*** Opening of Dataset entries ***

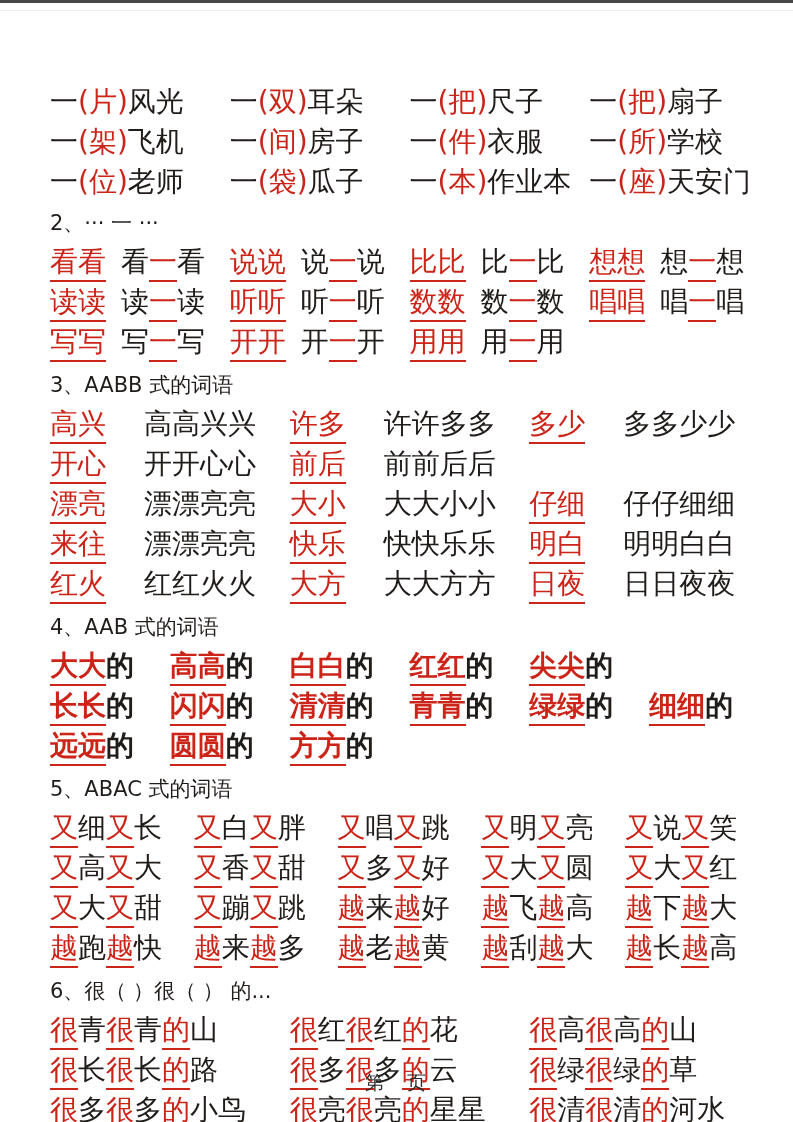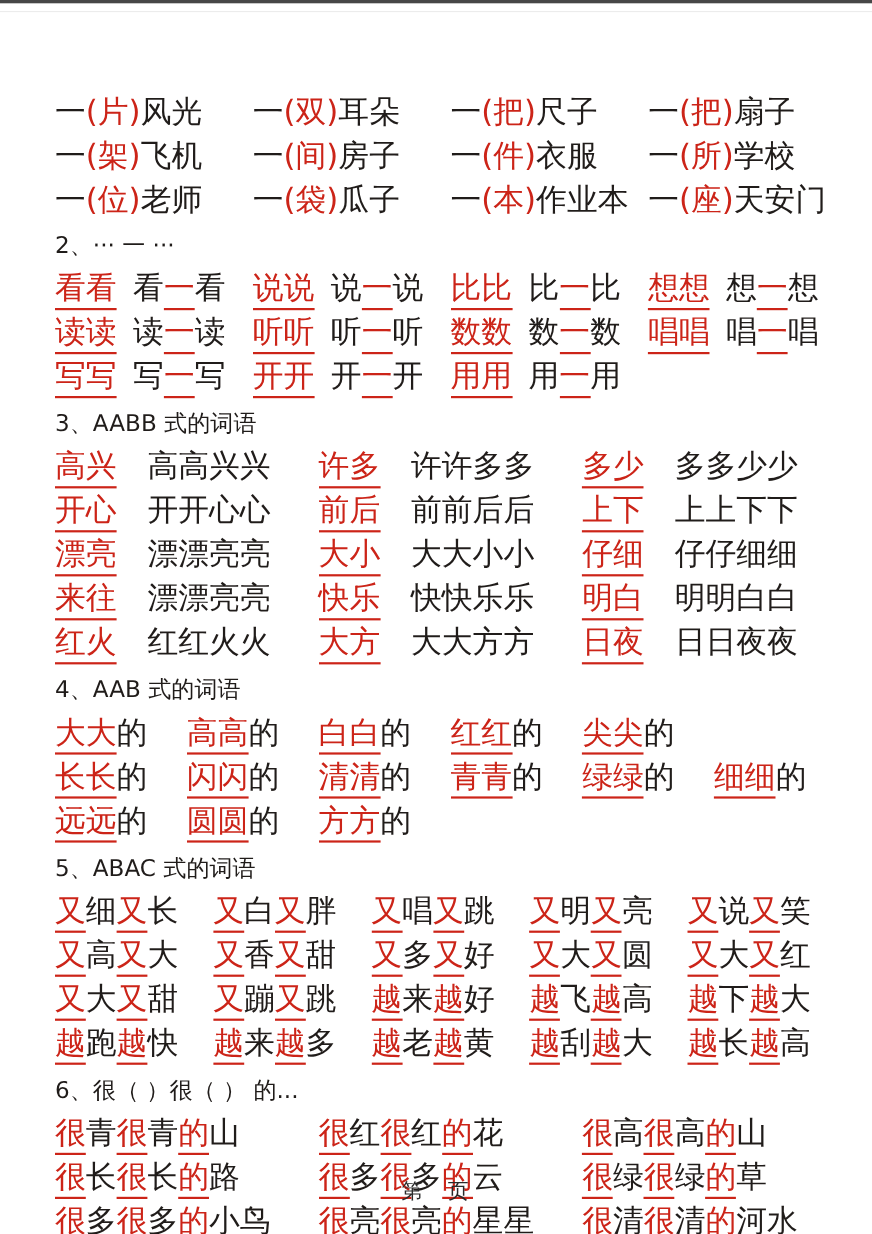--- a/index.html
+++ b/index.html
@@ -56,7 +56,7 @@
     gap: 15px;
     white-space: nowrap;
   }
-  .sec-aabb .cell { gap: 28px; }
+  .sec-aabb .cell { gap: 38px; }
   .word {
     font-size: 28px;
     line-height: 1.15;

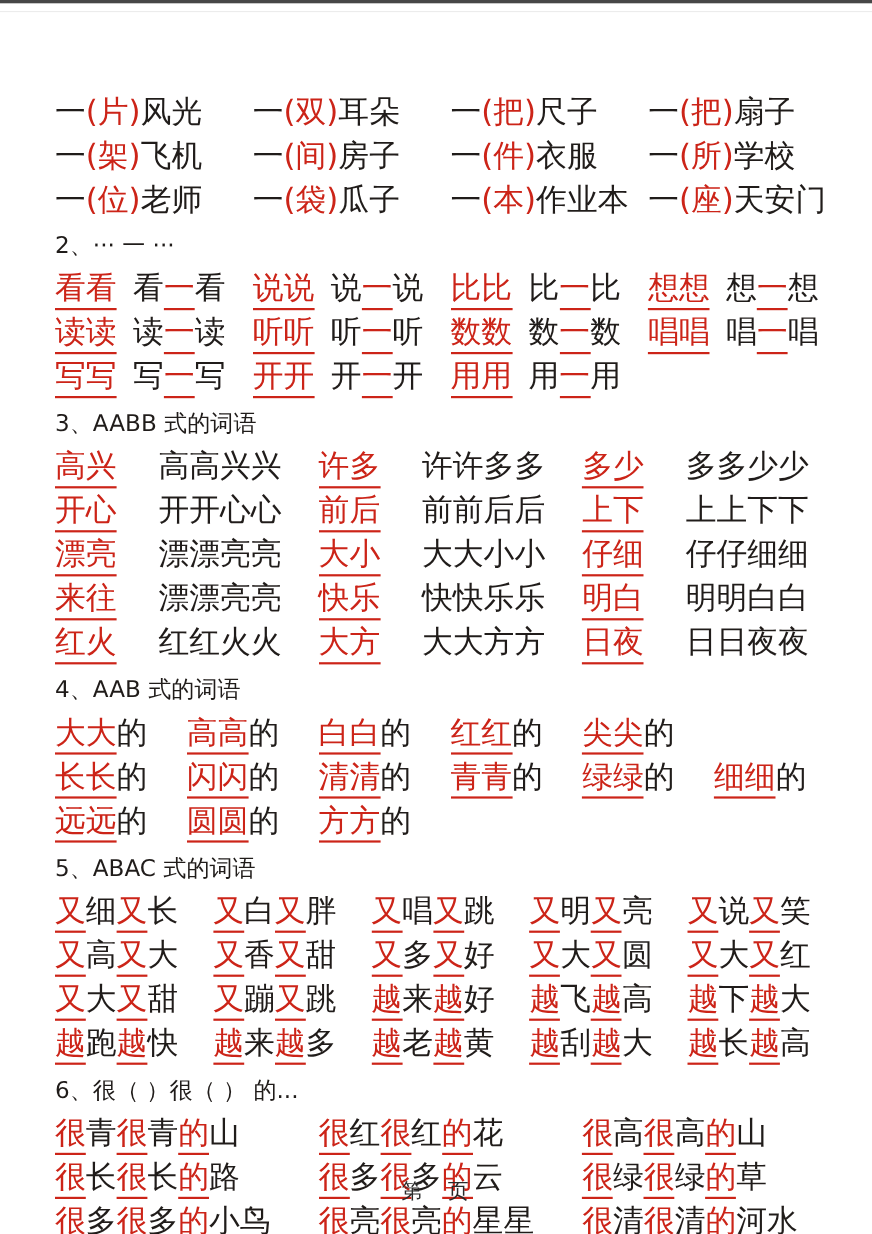--- a/index.html
+++ b/index.html
@@ -209,10 +209,6 @@
           <span class="word"><span class="seg seg-u">前后</span></span>
           <span class="word"><span class="seg seg-k">前前后后</span></span>
         </div>
-        <div class="cell">
-          <span class="word"><span class="seg seg-u">上下</span></span>
-          <span class="word"><span class="seg seg-k">上上下下</span></span>
-        </div>
       </div>
       <div class="row cols-3">
         <div class="cell">

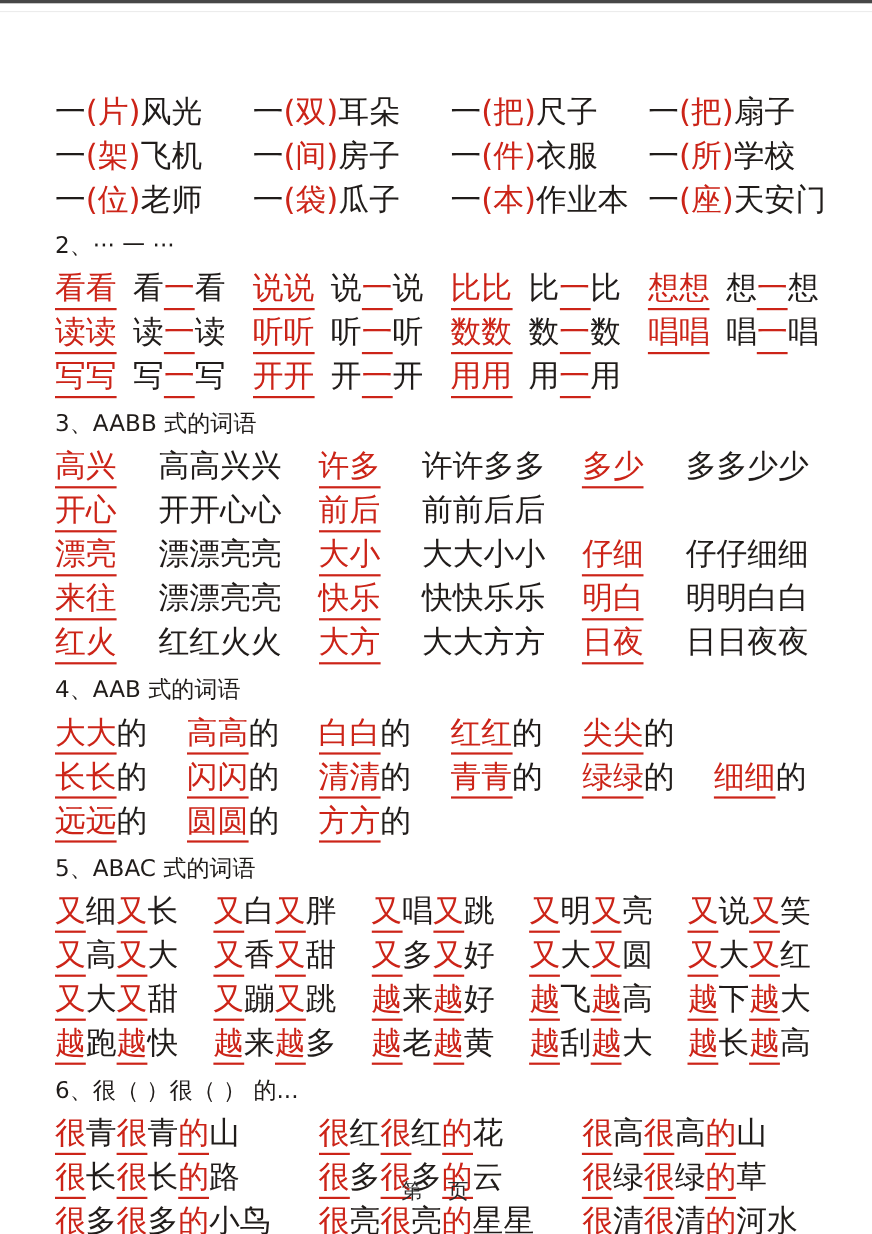--- a/index.html
+++ b/index.html
@@ -48,7 +48,7 @@
     align-items: center;
   }
   .cols-4 { grid-template-columns: repeat(4, 1fr); }
-  .cols-6 { grid-template-columns: repeat(6, 1fr); }
+  .cols-6 { grid-template-columns: repeat(6, 1fr); font-weight: bold; }
   .cols-5 { grid-template-columns: repeat(5, 1fr); }
   .cols-3 { grid-template-columns: repeat(3, 1fr); }
   .cell {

*** Close of Dataset entries ***

● **Brief**
Look above for the line containing "1fr); font-weight: bold;", then please write out that line and each one after it through the end, exactly, with nothing else.

● **Reply**
+  .cols-6 { grid-template-columns: repeat(6, 1fr); font-weight: bold; }
   .cols-5 { grid-template-columns: repeat(5, 1fr); }
   .cols-3 { grid-template-columns: repeat(3, 1fr); }
   .cell {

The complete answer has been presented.